At the start of 'Rogue One', we know Cassian Andor is alive and working with the rebellion. So, when he and his crew infiltrate an imperial base in episode 6 of 'Andor' we know that he's guaranteed to be safe. Wish we could say the same for his team. The job they took on Aldhani was to steal a huge amount of Imperial credits. But how much exactly are 80 million credits in Star Wars worth? There isn't really a way of making the conversion from Imperial credits to dollars. So, what did they really steal in 'Andor' episode 6?
According to the show, stealing all that money is apparently enough to halt the Imperial payroll for a while, meaning no one's making any money or working as hard. It's also a big deal for the fledgling rebellion that doesn't have much revenue or equipment yet. At the end of the day, this much money won't hurt the Empire. But it's a big enough dent for the Empire to take notice, especially when they realize their salaries won't be getting paid for a little while. Luckily, there's a way we can determine the credits' worth.
What did they steal in 'Andor'?
A good place to start is by seeing how 'Star Wars' characters have reacted to credit amounts in previous movies.
For example, in 'A New Hope', Luke gets excited when he hears a valuation of 10,000 credits, exclaiming that he could buy a new ship for that. He eventually sells his own land speeder for 2,000 when they leave Tattooine, the equivalent of an old beat-up used car.
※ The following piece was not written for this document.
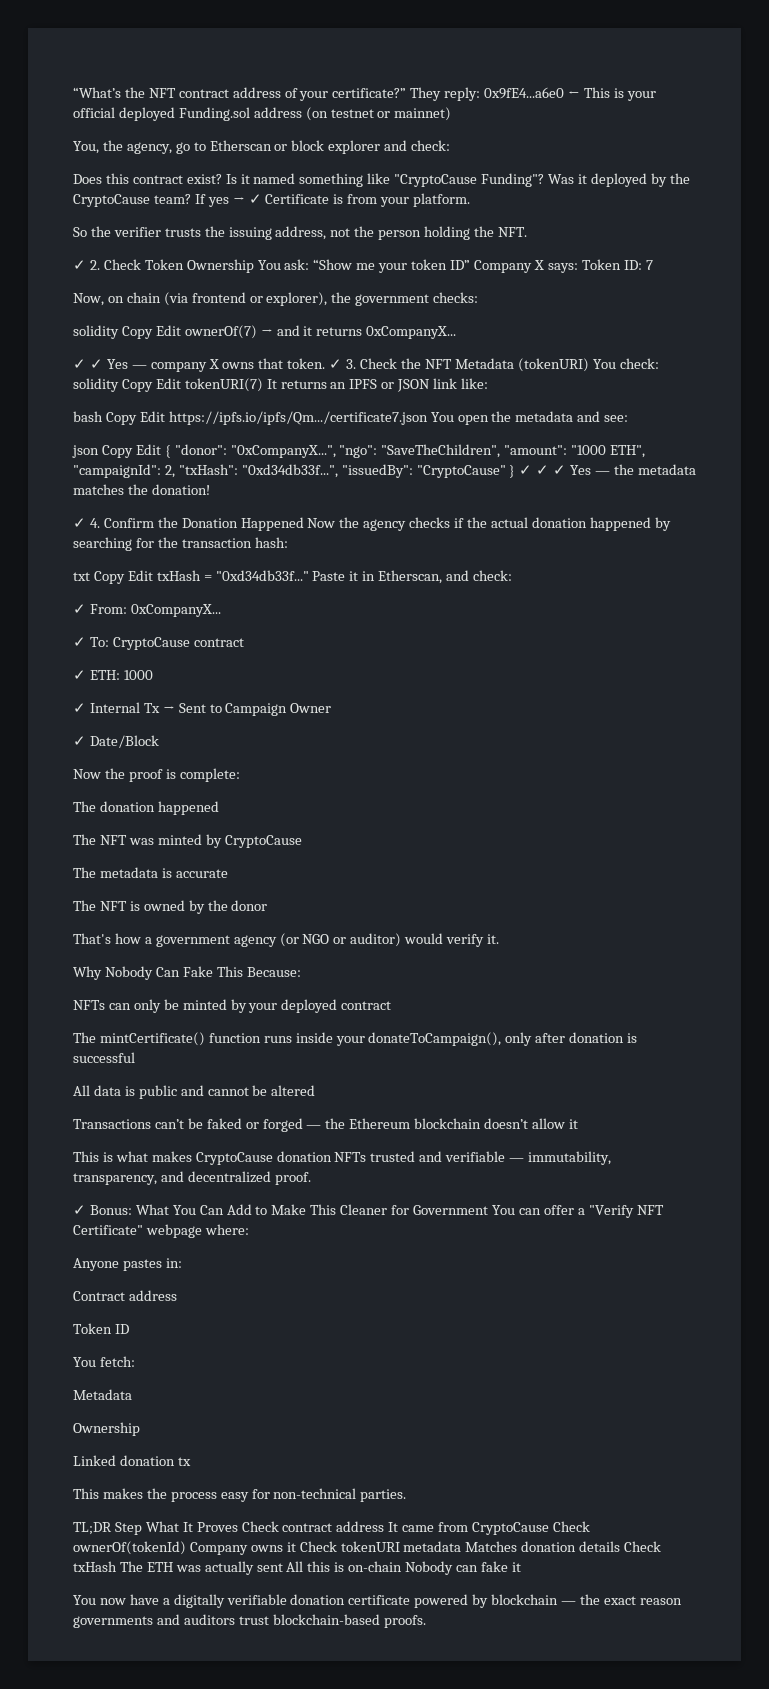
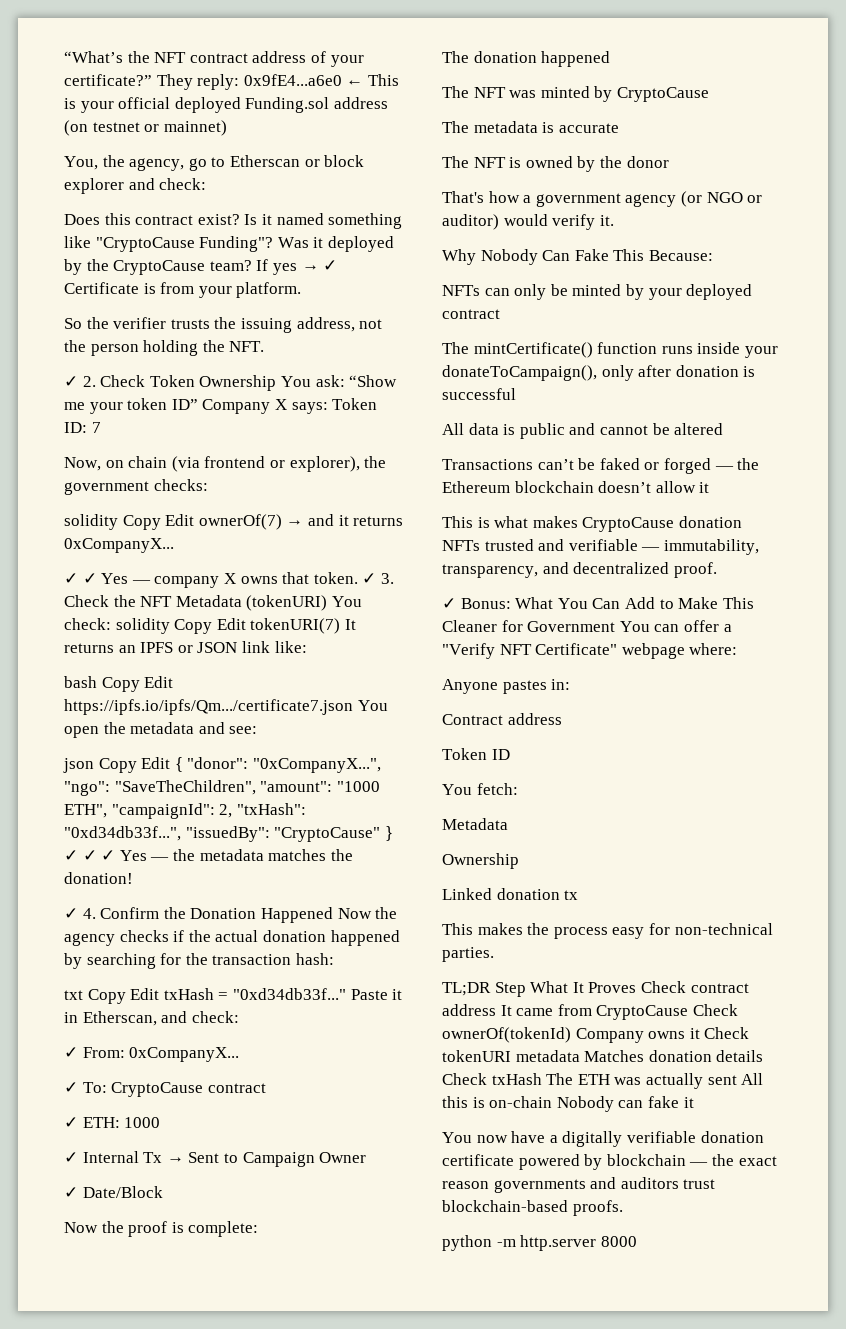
+ python -m http.server 8000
So, if a new starship is worth a little less than 10,000 credits, Cassian and crew stole enough money to buy eight thousand new starships.
That's nothing to scoff at, especially when you consider a single Imperial star destroyer costs the Empire 150 million credits to make. That's almost double the amount of what was stolen, but of course, the Empire would be shocked if someone stole half of a star destroyer. That's one less ship they can field at any given time, something the emperor would purely despise for no other reason than someone took what was his. It certainly doesn't help that Palpatine prizes military might over everything.
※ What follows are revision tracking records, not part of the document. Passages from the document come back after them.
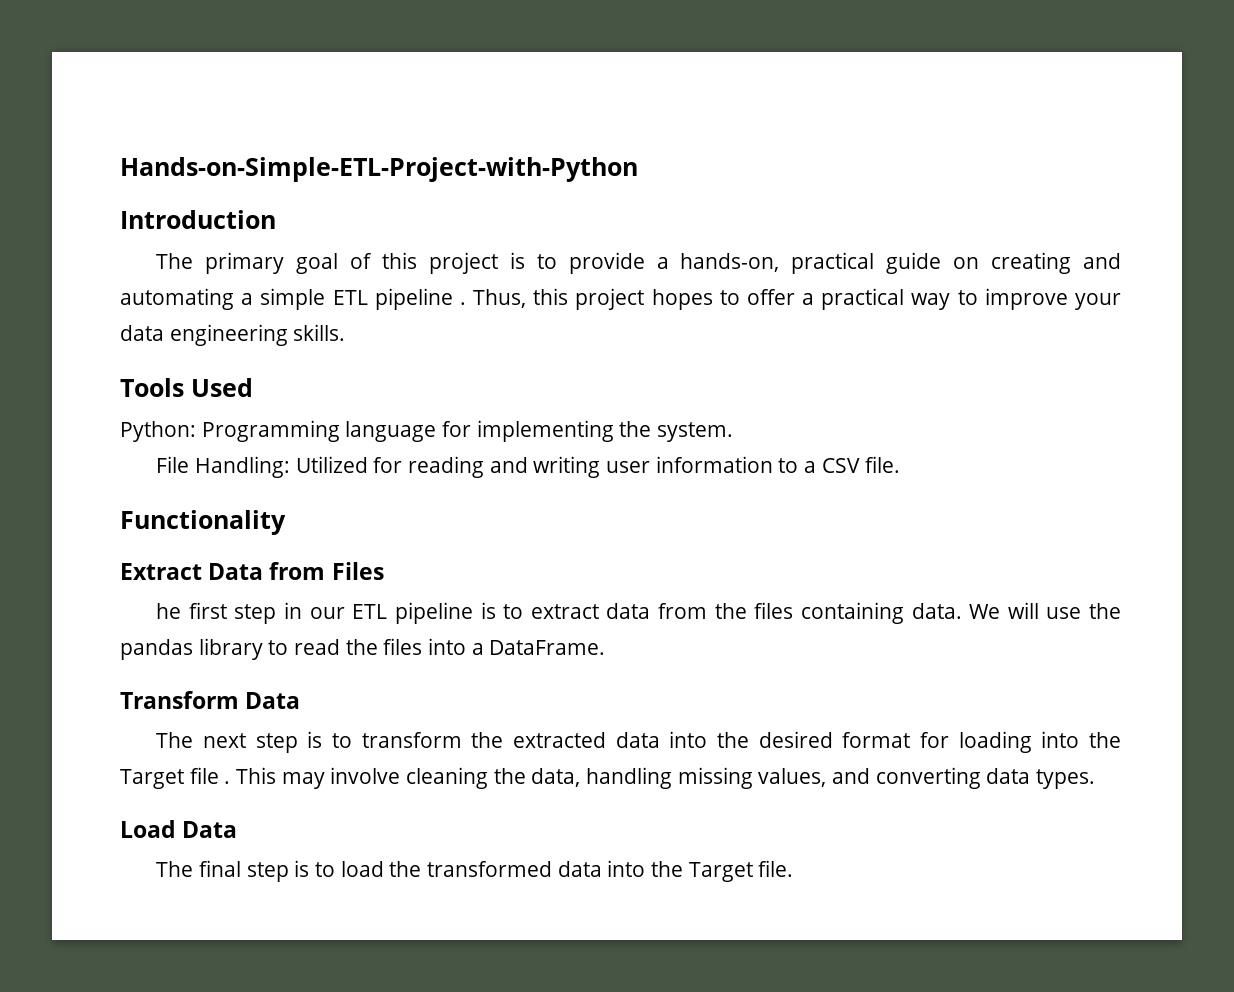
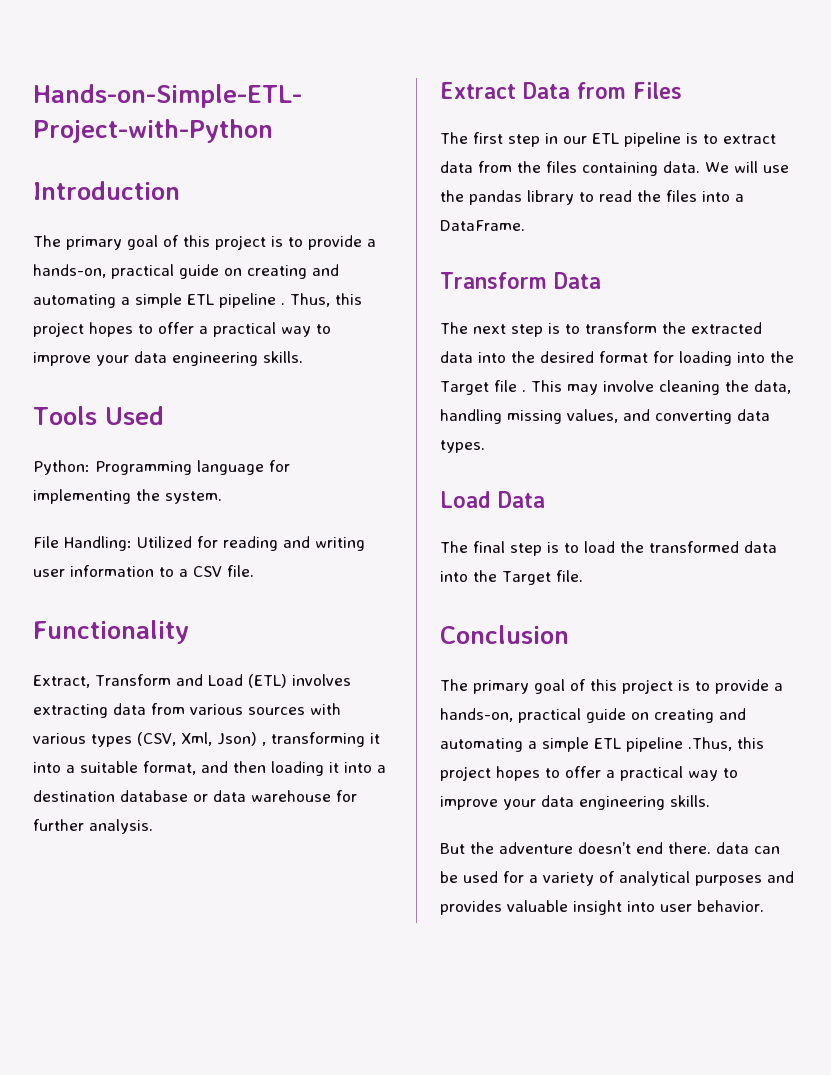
+ Extract, Transform and Load (ETL) involves extracting data from various sources with various types (CSV, Xml, Json) , transforming it into a suitable format, and then loading it into a destination database or data warehouse for further analysis.
- he first step in our ETL pipeline is to extract data from the files containing data.
+ The first step in our ETL pipeline is to extract data from the files containing data.
+ Conclusion
+ The primary goal of this project is to provide a hands-on, practical guide on creating and automating a simple ETL pipeline .Thus, this project hopes to offer a practical way to improve your data engineering skills.
+ But the adventure doesn’t end there. data can be used for a variety of analytical purposes and provides valuable insight into user behavior.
The Empire is down a ship and they won't be able to make payroll. It's a serious headache for them. Meanwhile, the Rebellion becomes stronger with new ships and weaponry. It's not enough yet, but it's a start. The episode also shines a light on Cassian's motivations. Does he settle into the loveable-rogue Han Solo category? Absolutely. Towards the end of the heist, he's given the opportunity to split the money with another and duck out, taking it for himself instead of giving it to the rebellion. But does he take it?
No. He instead shoots the man who suggested taking it. Honor among thieves, right? Almost all of his teammates died during this mission, and Andor is left with the dying words of Nemik, written in a journal. Nemik's thoughts inspire Cassian. He doesn't outright join the rebellion, yet. But it's the first step on a long road, one that eventually leads to his death and redemption.